From the political perspective, the differentiation between free and unfree was an everyday normality, a common political practice. The citizen was usually considered free and could lay claim to a number of civic rights for himself: political participation, acquisition of property, etc. However, these rights usually went hand in hand with duties: military service, political participation in accordance with the valid laws, the obligation to accept a public office, accompanied by the obligation to fulfil public offices to the benefit of the polis for a specific period, etc. On the other hand, those who were considered unfree, especially slaves in the so-called “state of unfreedom”, were granted no personal and political rights. But there were social differences among the unfree members of society, and the spectrum of the different activities and obligations was rather large. On the one hand, there were state slaves (official servants, watchmen, and labourers). On the other hand, there were house slaves, maids and manservants, who carried out a number of duties in the oikos (the household or family property) where they worked as kitchen help, tutors, nannies, family physicians, etc. Women and children also had absolutely no political rights, although the woman’s position varied from polis to polis.
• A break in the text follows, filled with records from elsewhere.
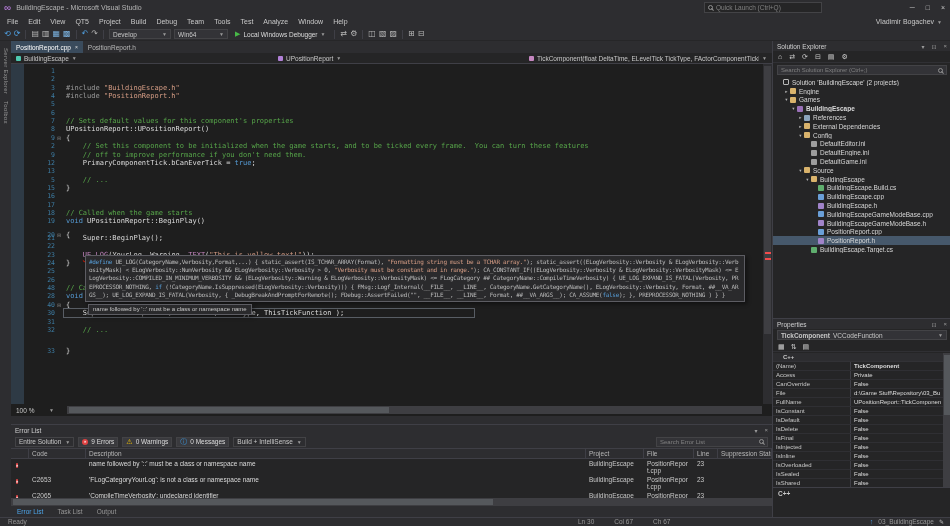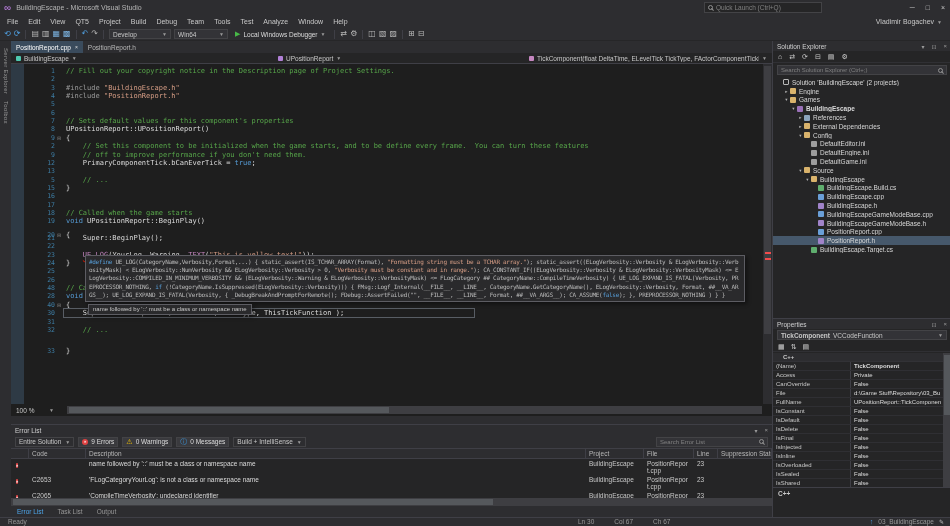--- a/index.html
+++ b/index.html
@@ -250,21 +250,20 @@
     <span class="lbl">TickComponent(float DeltaTime, ELevelTick TickType, FActorComponentTickFunction * Th</span>
     <span class="caret-down">▼</span>
   </div>
 </div>
 
 <div id="codearea">
   <div id="glyphmargin"></div>
   <div id="codelines">
       <div class="cl" style="top: 3px;">
         <span class="num">1</span>
-        <span class="txt"><span class="tok-c">// Fill out your copyright notice in the Description page of Project Settings.</span></span>
       </div>
       <div class="cl" style="top: 11.35px;">
         <span class="num">2</span>
         <span class="txt"></span>
       </div>
       <div class="cl" style="top: 19.7px;">
         <span class="num">3</span>
         <span class="txt"><span class="tok-p">#include </span><span class="tok-s">"BuildingEscape.h"</span></span>
       </div>
       <div class="cl" style="top: 28.05px;">
@@ -287,21 +286,21 @@
         <span class="num">8</span>
         <span class="txt"><span class="tok-i">UPositionReport::UPositionReport()</span></span>
       </div>
       <div class="cl" style="top: 69.8px;">
         <span class="num">9</span>
         <span class="fold">⊟</span>
         <span class="txt"><span class="tok-i">{</span></span>
       </div>
       <div class="cl" style="top: 78.15px;">
         <span class="num">2</span>
-        <span class="txt"><span class="tok-c">    // Set this component to be initialized when the game starts, and to be define every frame.  You can turn these features</span></span>
+        <span class="txt"><span class="tok-c">    // Set this component to be initialized when the game starts, and to be ticked every frame.  You can turn these features</span></span>
       </div>
       <div class="cl" style="top: 86.5px;">
         <span class="num">9</span>
         <span class="txt"><span class="tok-c">    // off to improve performance if you don't need them.</span></span>
       </div>
       <div class="cl" style="top: 94.85px;">
         <span class="num">12</span>
         <span class="txt"><span class="tok-i">    PrimaryComponentTick.bCanEverTick = </span><span class="tok-k">true</span><span class="tok-i">;</span></span>
       </div>
       <div class="cl" style="top: 103.2px;">

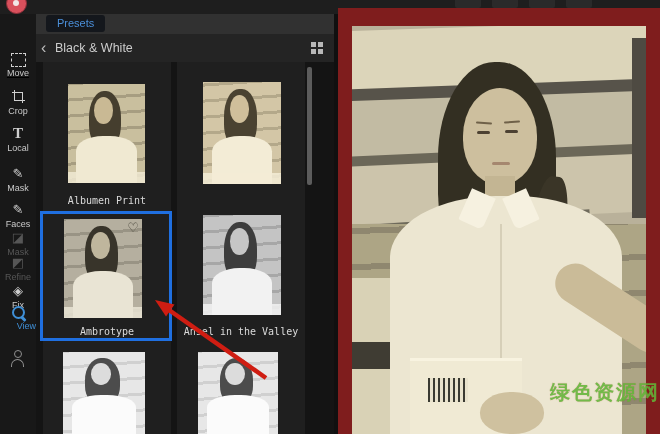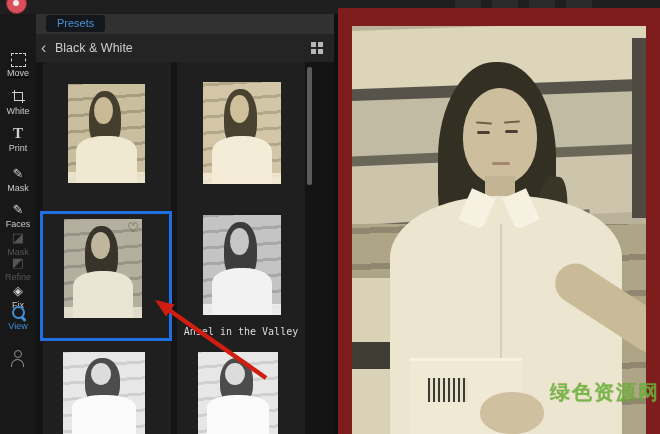--- a/index.html
+++ b/index.html
@@ -12,21 +12,21 @@
         background:#d9505c;border:1px solid #8c2e38;}
   .logo::after{content:"";position:absolute;left:6px;top:6px;width:6px;height:6px;border-radius:50%;background:#f2e6e6;}
   .winbtn{position:absolute;top:0;height:8px;width:26px;background:#2a2a2a;border-radius:0 0 2px 2px;}
 
   
   .sidebar{position:absolute;left:0;top:14px;width:36px;height:420px;background:#181818;}
   .s-item{position:absolute;left:0;width:36px;text-align:center;cursor:default;}
   .s-ico{display:block;height:16px;line-height:15px;font-size:13px;color:#cfcfcf;}
   .s-lbl{display:block;font-size:9px;color:#c9c9c9;margin-top:1px;}
   .s-item.disabled .s-ico,.s-item.disabled .s-lbl{color:#565656;}
-  .s-item.active .s-lbl{color:#3f8fd6;}
+  .s-item.active .s-lbl{color:#3f8fd6;text-align:right;}
   .icon-move{display:inline-block;width:13px;height:12px;border:1px dashed #d0d0d0;margin-top:2px;}
   .icon-crop{display:inline-block;position:relative;width:13px;height:13px;margin-top:1px;}
   .icon-crop::before{content:"";position:absolute;left:2px;top:0;bottom:2px;right:0;
         border-left:1.6px solid #d0d0d0;border-bottom:1.6px solid #d0d0d0;}
   .icon-crop::after{content:"";position:absolute;left:0;top:2px;right:2px;bottom:0;
         border-top:1.6px solid #d0d0d0;border-right:1.6px solid #d0d0d0;}
   .icon-view{display:inline-block;position:relative;width:9px;height:9px;margin-top:2px;
         border:2px solid #3f8fd6;border-radius:50%;}
   .icon-view::after{content:"";position:absolute;left:8px;top:8px;width:2.5px;height:6px;
         background:#3f8fd6;transform:rotate(-45deg);border-radius:1px;}
@@ -121,25 +121,25 @@
   </div>
   <div class="logo"></div>
 
   <div class="sidebar">
     <div class="s-item" style="top:37px;text-decoration:underline;">
       <span class="s-ico"><span class="icon-move"></span></span>
       <span class="s-lbl">Move</span>
     </div>
     <div class="s-item" style="top:75px;">
       <span class="s-ico"><span class="icon-crop"></span></span>
-      <span class="s-lbl">White</span>
+      <span class="s-lbl">Crop</span>
     </div>
     <div class="s-item" style="top:112px;">
       <span class="s-ico" style="font-family:'Liberation Serif',serif;font-size:15px;font-weight:bold;">T</span>
-      <span class="s-lbl">Print</span>
+      <span class="s-lbl">Local</span>
     </div>
     <div class="s-item" style="top:152px;">
       <span class="s-ico">✎</span>
       <span class="s-lbl">Mask</span>
     </div>
     <div class="s-item" style="top:188px;">
       <span class="s-ico">✎</span>
       <span class="s-lbl">Faces</span>
     </div>
     <div class="s-item disabled" style="top:216px;">
@@ -179,39 +179,41 @@
       <div class="gcol" style="left:7px;"></div>
       <div class="gcol" style="left:141px;"></div>
 
       <div class="thumb tone-sepia" style="left:32px;top:22px;width:77px;height:99px;">
         <div class="t-beams"></div>
           <div class="t-hair"></div>
           <div class="t-face"></div>
           <div class="t-shirt"></div>
           <div class="t-desk"></div>
       </div>
+      <div class="p-label" style="left:5px;top:133px;">Albumen Print</div>
 
       <div class="thumb tone-sepia2" style="left:167px;top:20px;width:78px;height:102px;">
         <div class="t-beams"></div>
           <div class="t-hair"></div>
           <div class="t-face"></div>
           <div class="t-shirt"></div>
           <div class="t-desk"></div>
       </div>
 
       <div class="sel-box" style="left:4px;top:149px;width:126px;height:124px;">
         <div class="thumb tone-graysepia" style="left:21px;top:5px;width:78px;height:99px;">
           <div class="t-beams"></div>
             <div class="t-hair"></div>
             <div class="t-face"></div>
             <div class="t-shirt"></div>
             <div class="t-desk"></div>
           <span class="heart">♡</span>
         </div>
       </div>
+      <div class="p-label" style="left:5px;top:264px;">Ambrotype</div>
 
       <div class="thumb tone-gray" style="left:167px;top:153px;width:78px;height:100px;">
         <div class="t-beams"></div>
           <div class="t-hair"></div>
           <div class="t-face"></div>
           <div class="t-shirt"></div>
           <div class="t-desk"></div>
       </div>
       <div class="p-label" style="left:139px;top:264px;">Ansel in the Valley</div>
The rights – or, more precisely, lack of rights – of guests (the metics) and foreigners (the xenoi) were also defined differently in the laws of the individual city states.

In connection with the classical Greek era, it is necessary to bear the following in mind:6 (i) The dichotomy of the differentiation between “free” and “unfree” was a fact that was socio-politically accepted and unquestioned to a large degree in political practice even though there were occasional discussions about the (possible) justification for this separation in literature and philosophy. (ii) The differentiation between “free” and “unfree”, the designation of the “free citizen” in contrast to the “unfree slave”, not only reflected a formal legal status but also implied an ancient political self-awareness. It is already possible to identify this trace in the works of Aeschylus where the Athenians – after the Persians had asked them for the name of the ruler over the Athenians – were described as free citizens, the slaves of no master, and nobody’s subject.7 (iii) On the “unfree” side, the slaves worked in a number of areas and relationships, some of them confidential, which did not change the existing legal status in any way except that of the master’s claim of ownership. (iv) Slaves were defenseless to human trafficking; they were regarded as goods, as possessions, and as tools. (v) Unfree (men, women, and children) were not only expropriated legally and politically, but also – from the anthropological-philosophical perspective – in a worse position and seen in a different way than free people.